Por Amílcar Bernal
A Maluriano
“A
mí me gusta viajar, sí, me gusta mucho”, dijo, “tanto que mi hermano me llama
Culo de Hierro”.
Ella
llegaba de Cali y yo la recogí en el aeropuerto. Íbamos por la veintiséis hacia
el centro y luego voltearíamos a la izquierda, rumbo al norte. Pensaba dejar la
maleta en el apartamento de su hijo, sacar unos calzones limpios y cambiarse de
zapatos para ir a dormir donde su hija, en otro barrio. Itinerarios.
“Me
puso ese apodo”, siguió, “porque una vez íbamos juntos de Bogotá para Cali, él
manejando y yo de pato, cuando por ahí en La Uribe entró una llamada de mi
hija. Estaba en el Putumayo y no quería que yo pasara la navidad en Cali sino
que me fuera para allá a pasarla con ellos, en la finca. Colgué y le dije a mi
hermano: cuando lleguemos a Cali no me deje en mi casa sino en el terminal,
pues voy a coger un bus para Pasto. ¡Culo de hierro!, me dijo con la ternura
que se habla a los locos queridos. Diecisiete horas después llegué a Pasto y de
allí me fui en un taxi hasta El Putumayo”.
“¿Y
tú?”, agregó.
Nos
había detenido la amenaza de un semáforo en rojo, como a quien atan con un lazo
que no existe.
“Yo
no viajo”, contesté, “soy de un solo sitio. Los libros pasean y vuelven a
contarme. Durante muchos años mis viajes fueron al bar. Ahora sólo voy a la
biblioteca y al cine”.
“¿Entonces
qué putas hacemos juntos?”, preguntó con el tono de quien pone una duda en la
maleta.
“Pues
nada”, dije, “hacemos el viaje de la amistad.
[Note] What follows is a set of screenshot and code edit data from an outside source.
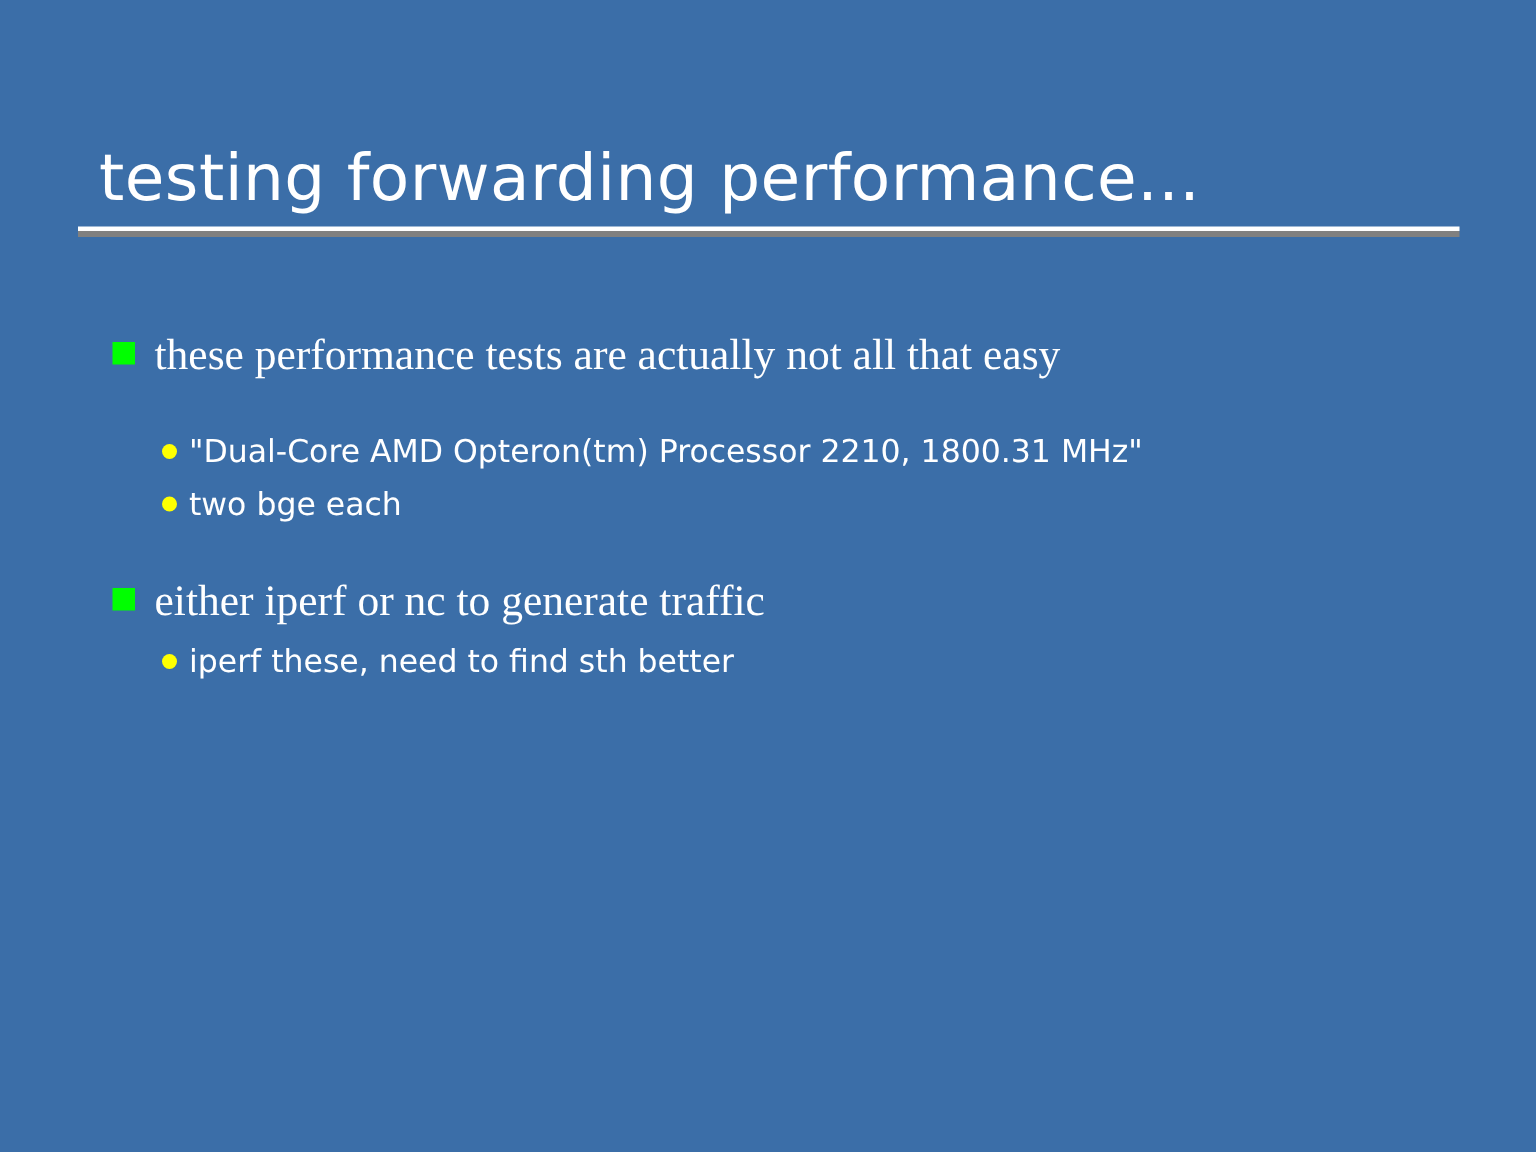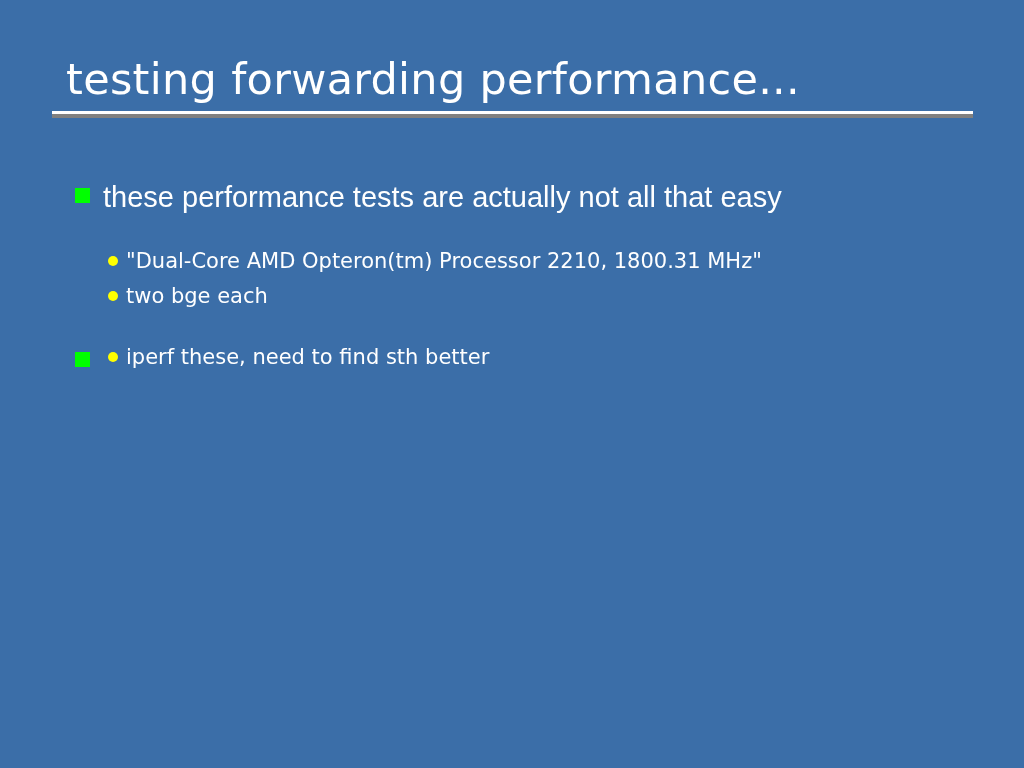--- a/index.html
+++ b/index.html
@@ -14,20 +14,21 @@
     background: #3b6ea8;
     font-family: "DejaVu Sans", sans-serif;
     -webkit-font-smoothing: antialiased;
   }
 
   .slide {
     position: relative;
     width: 1024px;
     height: 584px;
     background: #3b6ea8;
+    margin-top: 40px;
   }
 
   
   .title-block {
     position: absolute;
     left: 52px;
     top: 52px;
     width: 921px;
   }
   .slide-title {
@@ -70,21 +71,21 @@
     margin-bottom: 0;
   }
 
   
   .bullet-l1 {
     position: relative;
     padding-left: 28px;
     color: #ffffff;
     font-size: 29px;
     line-height: 42px;
-    font-family: Liberation Sans, sans-serif;
+    font-family: Liberation Serif, serif;
     font-weight: 400;
   }
   .marker-square {
     position: absolute;
     left: 0;
     top: 12px;
     width: 15px;
     height: 15px;
     background: #00ff00;
   }
@@ -146,20 +147,21 @@
         <div class="bullet-l2">
           <span class="marker-dot"></span>
           <span class="nowrap">two bge each</span>
         </div>
       </div>
     </div>
 
     <div class="bullet-group">
       <div class="bullet-l1">
         <span class="marker-square"></span>
+        <span class="nowrap">either iperf or nc to generate traffic</span>
       </div>
       <div class="sublist">
         <div class="bullet-l2">
           <span class="marker-dot"></span>
           <span class="nowrap">iperf these, need to find sth better</span>
         </div>
       </div>
     </div>
 
   </div>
Usted se va a Europa con sus amigos
y yo me quedo. Nos vemos en las cartas. Usted no parará nunca de irse ni yo de
quedarme. ¿Se le mide? “
Meditó
la respuesta como pensando en puertos imposibles.
“¡Sí”,
dijo. Miraba por la ventana. “¡Démosle clavo!”.
El
semáforo cambió para ella, jamás para mí.